> [What the task requires]
Below are entries to examine: work out how many lines contain the word "background", and give only that number.

(Saved entries)
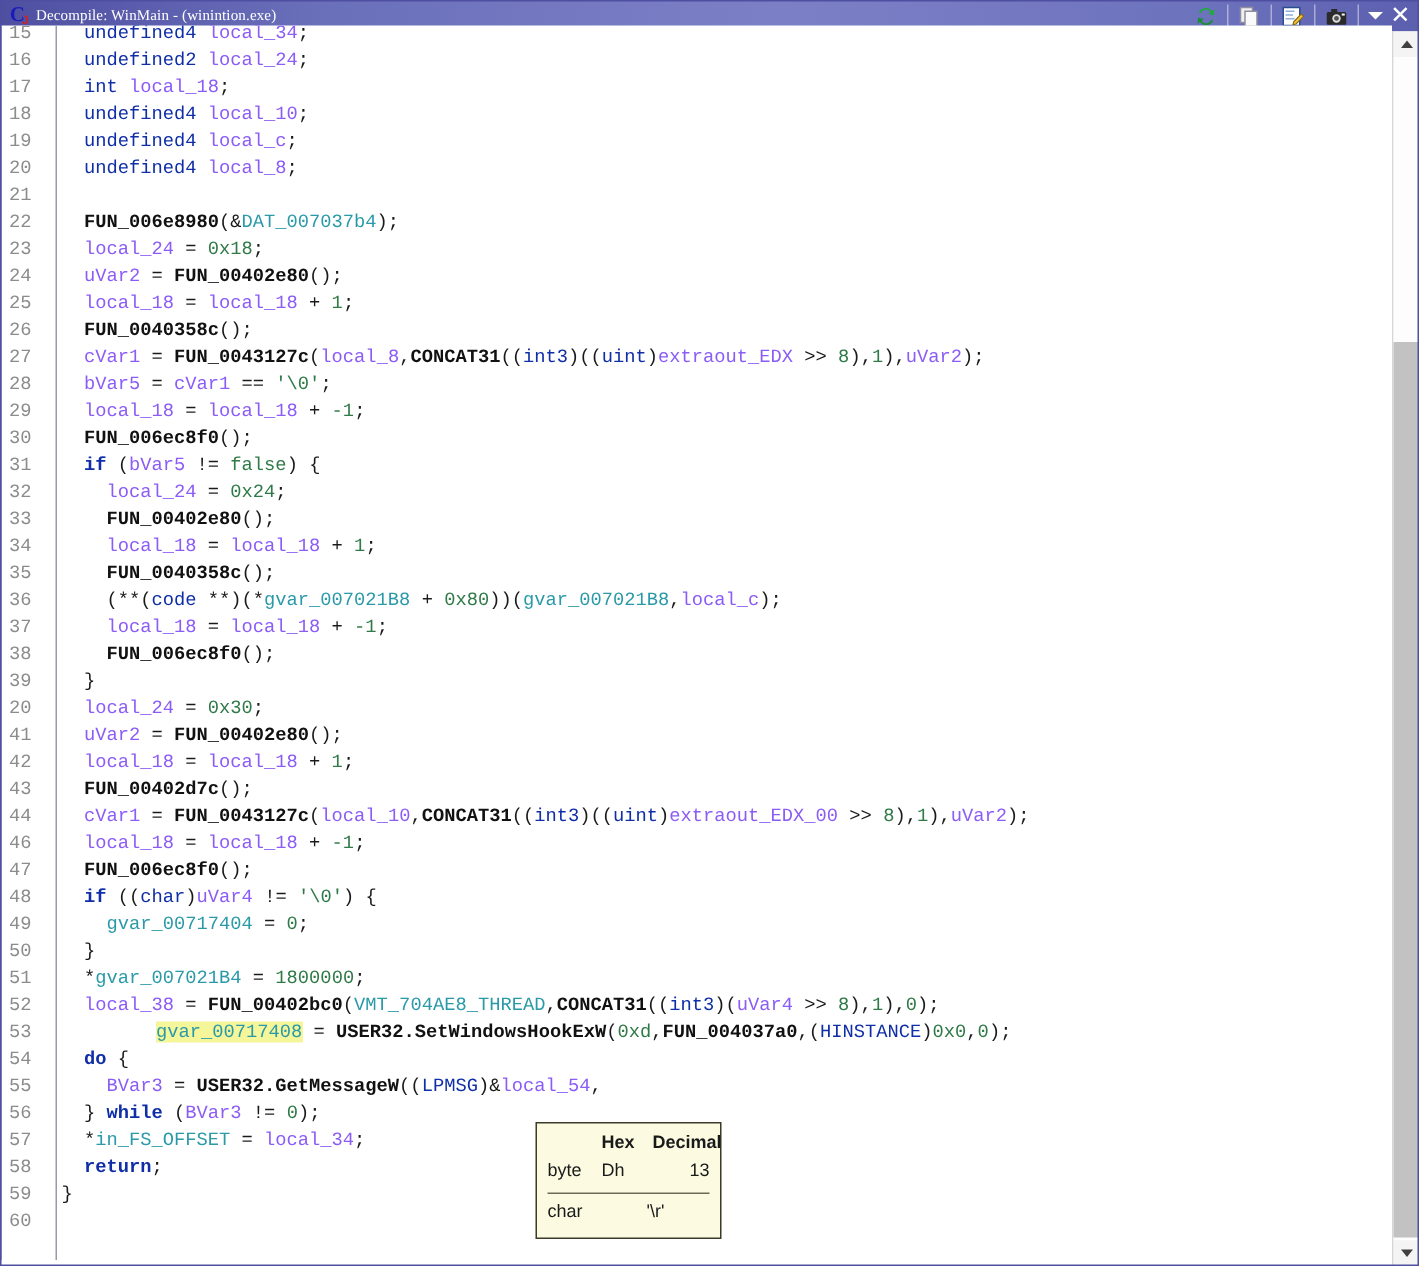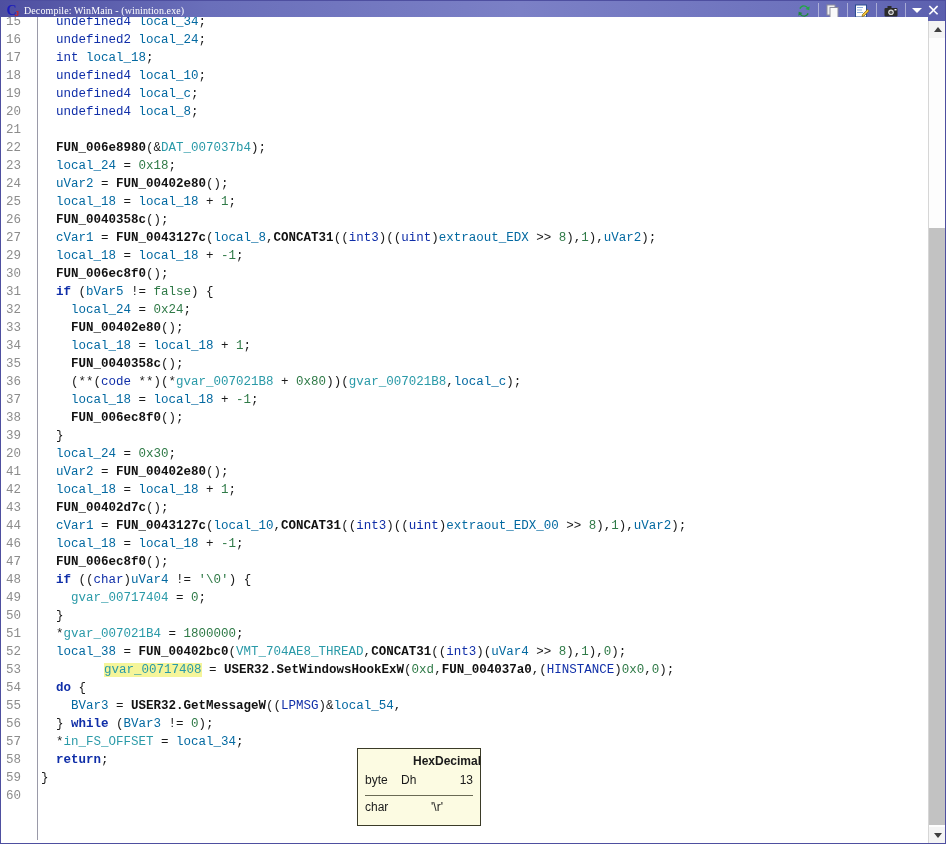--- a/index.html
+++ b/index.html
@@ -141,21 +141,21 @@
   }
   .ltext {
     flex: 1 1 auto;
     padding-left: 9px;
     color: #1a1a1a;
     white-space: pre;
   }
 
   
   .t-type   { color: #0f2ea8; }          
-  .t-var    { color: #0369a1; text-align: center; }          
+  .t-var    { color: #8b5cf6; text-align: center; }          
   .t-fun    { color: #111111; font-weight: 600; }
   .t-dat    { color: #2a9aa8; }          
   .t-gvar   { color: #2a9aa8; }
   .t-num    { color: #2f7a47; }          
   .t-str    { color: #2f7a47; }
   .t-kw     { color: #0f2ea8; font-weight: 600; }
   .t-plain  { color: #1a1a1a; }
   .t-api    { color: #111111; font-weight: 600; margin-top: 20px; }
   .hl       { background: #f5f59a; margin-left: 48px; }
 
@@ -175,21 +175,21 @@
   }
   .tt-row {
     display: flex;
     align-items: baseline;
     height: 19px;
   }
   .tt-head { font-weight: bold; }
   .tt-c1 { width: 36px; flex: 0 0 36px; text-align: left; }
   .tt-c2 { width: 34px; flex: 0 0 34px; text-align: left; }
   .tt-c3 { flex: 1 1 auto; text-align: right; }
-  .tt-head .tt-c2 { text-align: right; }
+  .tt-head .tt-c2 { text-align: left; }
   .tt-head .tt-c3 { text-align: right; }
   .tt-rule {
     height: 1px;
     background: #6a6a55;
     margin: 3px 0 4px 0;
   }
   .tt-charrow .tt-c2 { flex: 1 1 auto; text-align: center; }
 
   
   .vscroll {
@@ -307,20 +307,21 @@
         <div class="line"><span class="lno">18</span><span class="ltext">  <span class="t-type">undefined4</span><span class="t-plain"> </span><span class="t-var">local_10</span><span class="t-plain">;</span></span></div>
         <div class="line"><span class="lno">19</span><span class="ltext">  <span class="t-type">undefined4</span><span class="t-plain"> </span><span class="t-var">local_c</span><span class="t-plain">;</span></span></div>
         <div class="line"><span class="lno">20</span><span class="ltext">  <span class="t-type">undefined4</span><span class="t-plain"> </span><span class="t-var">local_8</span><span class="t-plain">;</span></span></div>
         <div class="line"><span class="lno">21</span><span class="ltext"></span></div>
         <div class="line"><span class="lno">22</span><span class="ltext">  <span class="t-fun">FUN_006e8980</span><span class="t-plain">(&amp;</span><span class="t-dat">DAT_007037b4</span><span class="t-plain">);</span></span></div>
         <div class="line"><span class="lno">23</span><span class="ltext">  <span class="t-var">local_24</span><span class="t-plain"> = </span><span class="t-num">0x18</span><span class="t-plain">;</span></span></div>
         <div class="line"><span class="lno">24</span><span class="ltext">  <span class="t-var">uVar2</span><span class="t-plain"> = </span><span class="t-fun">FUN_00402e80</span><span class="t-plain">();</span></span></div>
         <div class="line"><span class="lno">25</span><span class="ltext">  <span class="t-var">local_18</span><span class="t-plain"> = </span><span class="t-var">local_18</span><span class="t-plain"> + </span><span class="t-num">1</span><span class="t-plain">;</span></span></div>
         <div class="line"><span class="lno">26</span><span class="ltext">  <span class="t-fun">FUN_0040358c</span><span class="t-plain">();</span></span></div>
         <div class="line"><span class="lno">27</span><span class="ltext">  <span class="t-var">cVar1</span><span class="t-plain"> = </span><span class="t-fun">FUN_0043127c</span><span class="t-plain">(</span><span class="t-var">local_8</span><span class="t-plain">,</span><span class="t-fun">CONCAT31</span><span class="t-plain">((</span><span class="t-type">int3</span><span class="t-plain">)((</span><span class="t-type">uint</span><span class="t-plain">)</span><span class="t-var">extraout_EDX</span><span class="t-plain"> &gt;&gt; </span><span class="t-num">8</span><span class="t-plain">),</span><span class="t-num">1</span><span class="t-plain">),</span><span class="t-var">uVar2</span><span class="t-plain">);</span></span></div>
+        <div class="line"><span class="lno">28</span><span class="ltext">  <span class="t-var">bVar5</span><span class="t-plain"> = </span><span class="t-var">cVar1</span><span class="t-plain"> == </span><span class="t-str">'\0'</span><span class="t-plain">;</span></span></div>
         <div class="line"><span class="lno">29</span><span class="ltext">  <span class="t-var">local_18</span><span class="t-plain"> = </span><span class="t-var">local_18</span><span class="t-plain"> + </span><span class="t-num">-1</span><span class="t-plain">;</span></span></div>
         <div class="line"><span class="lno">30</span><span class="ltext">  <span class="t-fun">FUN_006ec8f0</span><span class="t-plain">();</span></span></div>
         <div class="line"><span class="lno">31</span><span class="ltext">  <span class="t-kw">if</span><span class="t-plain"> (</span><span class="t-var">bVar5</span><span class="t-plain"> != </span><span class="t-num">false</span><span class="t-plain">) {</span></span></div>
         <div class="line"><span class="lno">32</span><span class="ltext">    <span class="t-var">local_24</span><span class="t-plain"> = </span><span class="t-num">0x24</span><span class="t-plain">;</span></span></div>
         <div class="line"><span class="lno">33</span><span class="ltext">    <span class="t-fun">FUN_00402e80</span><span class="t-plain">();</span></span></div>
         <div class="line"><span class="lno">34</span><span class="ltext">    <span class="t-var">local_18</span><span class="t-plain"> = </span><span class="t-var">local_18</span><span class="t-plain"> + </span><span class="t-num">1</span><span class="t-plain">;</span></span></div>
         <div class="line"><span class="lno">35</span><span class="ltext">    <span class="t-fun">FUN_0040358c</span><span class="t-plain">();</span></span></div>
         <div class="line"><span class="lno">36</span><span class="ltext">    <span class="t-plain">(**(</span><span class="t-type">code</span><span class="t-plain"> **)(*</span><span class="t-gvar">gvar_007021B8</span><span class="t-plain"> + </span><span class="t-num">0x80</span><span class="t-plain">))(</span><span class="t-gvar">gvar_007021B8</span><span class="t-plain">,</span><span class="t-var">local_c</span><span class="t-plain">);</span></span></div>
         <div class="line"><span class="lno">37</span><span class="ltext">    <span class="t-var">local_18</span><span class="t-plain"> = </span><span class="t-var">local_18</span><span class="t-plain"> + </span><span class="t-num">-1</span><span class="t-plain">;</span></span></div>
         <div class="line"><span class="lno">38</span><span class="ltext">    <span class="t-fun">FUN_006ec8f0</span><span class="t-plain">();</span></span></div>

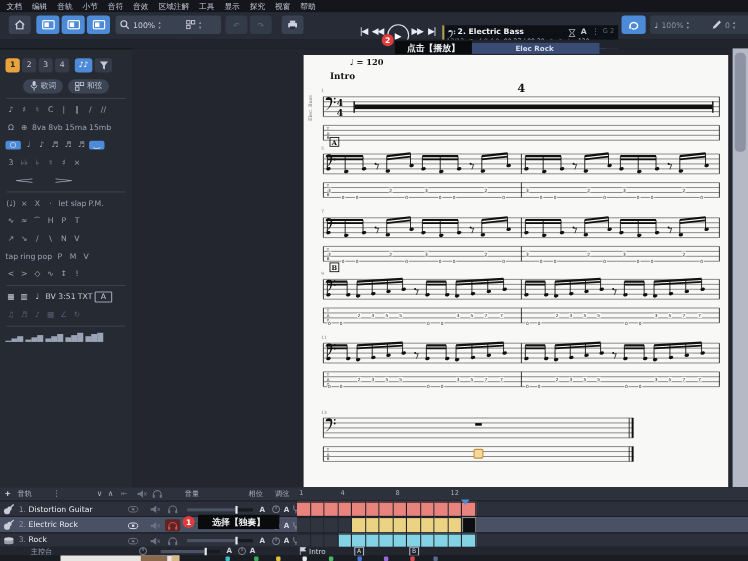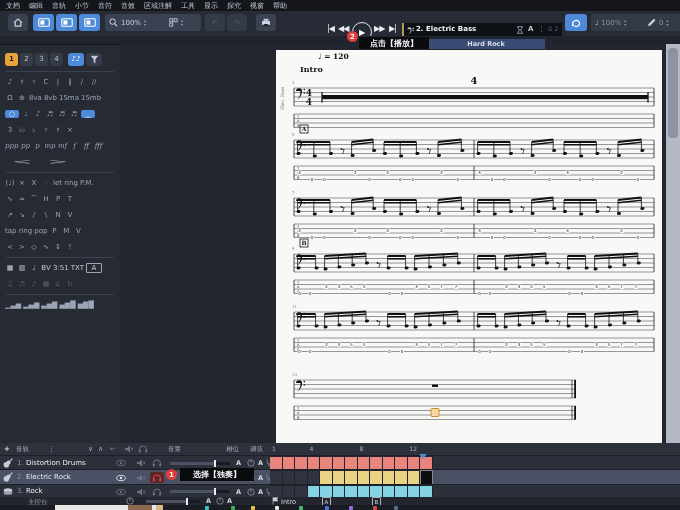--- a/index.html
+++ b/index.html
@@ -266,35 +266,49 @@
           <span>▴</span>
           <span>▾</span>
         </span>
     </div>
   </div>
 
   <div class="abs" style="left:0;top:36px;width:680px;height:8px;background:#20242d"></div>
 
   <div class="badge" style="left:347px;top:31px">2</div>
   <div class="tip" style="left:359px;top:37px;width:70px;height:12px">点击【播放】</div>
-  <div id="hardrock">Hard Rock</div>
+  <div id="hardrock">Elec Rock</div>
 
   <div id="palette" class="abs">
     <div class="prow" style="height:20px;padding-top:4px">
       <span id="voices" style="display:flex;gap:2px">
           <span class="vbtn orange">1</span>
           <span class="vbtn">2</span>
           <span class="vbtn">3</span>
           <span class="vbtn">4</span>
         </span>
       <span class="vbtn blue" style="width:16px;margin-left:3px">♪♪</span>
       <span class="vbtn" style="width:16px">
           <svg class="ic" width="9" height="9">
             <use href="#sym-funnel"></use>
           </svg>
+        </span>
+    </div>
+    <div class="prow" style="height:18px;justify-content:center;gap:5px">
+      <span class="pill">
+          <svg class="ic" width="8" height="10">
+            <use href="#sym-mic"></use>
+          </svg>
+          <span>歌词</span>
+        </span>
+      <span class="pill">
+          <svg class="ic" width="9" height="9">
+            <use href="#sym-grid"></use>
+          </svg>
+          <span>和弦</span>
         </span>
     </div>
     <div class="pdiv"></div>
     <div id="palette-rows">
         <div class="prow">
           <span class="cell">♪</span>
           <span class="cell">♯</span>
           <span class="cell">♮</span>
           <span class="cell">C</span>
           <span class="cell">|</span>
@@ -320,41 +334,31 @@
           <span class="cell selc">‿</span>
         </div>
         <div class="prow">
           <span class="cell">3</span>
           <span class="cell">♭♭</span>
           <span class="cell">♭</span>
           <span class="cell">♮</span>
           <span class="cell">♯</span>
           <span class="cell">×</span>
         </div>
-        <div class="prow ital">
-          <span class="cell">ppp</span>
-          <span class="cell">pp</span>
-          <span class="cell">p</span>
-          <span class="cell">mp</span>
-          <span class="cell">mf</span>
-          <span class="cell">f</span>
-          <span class="cell">ff</span>
-          <span class="cell">fff</span>
-        </div>
         <div class="prow">
           <span class="cell" style="min-width: 34px;"><span class="stretchy">&lt;</span></span>
           <span class="cell" style="min-width: 34px;"><span class="stretchy">&gt;</span></span>
         </div>
         <div class="pdiv"></div>
         <div class="prow">
           <span class="cell">(♩)</span>
           <span class="cell">×</span>
           <span class="cell">X</span>
           <span class="cell">·</span>
-          <span class="cell">let ring</span>
+          <span class="cell">let slap</span>
           <span class="cell">P.M.</span>
         </div>
         <div class="prow">
           <span class="cell">∿</span>
           <span class="cell">≈</span>
           <span class="cell">⌒</span>
           <span class="cell">H</span>
           <span class="cell">P</span>
           <span class="cell">T</span>
         </div>
@@ -1023,21 +1027,21 @@
       <span class="abs" style="left:168px;top:2px;font-size:6.5px">音量</span>
       <span class="abs" style="left:226px;top:2px;font-size:6.5px">相位</span>
       <span class="abs" style="left:250px;top:2px;font-size:6.5px">调弦</span>
       <span id="bar-labels"><span class="abs" style="left: 272px; top: 2px; font-size: 6px; color: rgb(170, 178, 194);">1</span><span class="abs" style="left: 309.5px; top: 2px; font-size: 6px; color: rgb(170, 178, 194);">4</span><span class="abs" style="left: 359.5px; top: 2px; font-size: 6px; color: rgb(170, 178, 194);">8</span><span class="abs" style="left: 409.5px; top: 2px; font-size: 6px; color: rgb(170, 178, 194);">12</span></span>
     </div>
     <div id="mx-rows">
         <div class="mx-row" style="top: 12px; height: 14px; background: rgb(44, 48, 59); border-top: 1px solid rgb(28, 31, 39); box-sizing: border-box;">
           <svg class="ic abs" width="10" height="10" style="left: 3px; top: 2px; color: rgb(200, 205, 216);">
             <use href="#sym-guitar"></use>
           </svg>
-          <span class="abs mx-name" style="left: 17px; top: 2.5px;"><span class="mx-num">1.</span> <span>Distortion Drums</span></span>
+          <span class="abs mx-name" style="left: 17px; top: 2.5px;"><span class="mx-num">1.</span> <span>Distortion Guitar</span></span>
           <svg class="ic abs" width="10" height="8" style="left: 116px; top: 3px; color: rgb(107, 115, 132);">
             <use href="#sym-eye"></use>
           </svg>
           <svg class="ic abs" width="10" height="8" style="left: 136px; top: 3px; color: rgb(107, 115, 132);">
             <use href="#sym-spk"></use>
           </svg>
           <svg class="ic abs" width="10" height="8" style="left: 152px; top: 3px; color: rgb(107, 115, 132);">
             <use href="#sym-hp"></use>
           </svg>
           <div class="slider" style="left: 170px; top: 5.5px; width: 60px;">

> [Result for this task]
4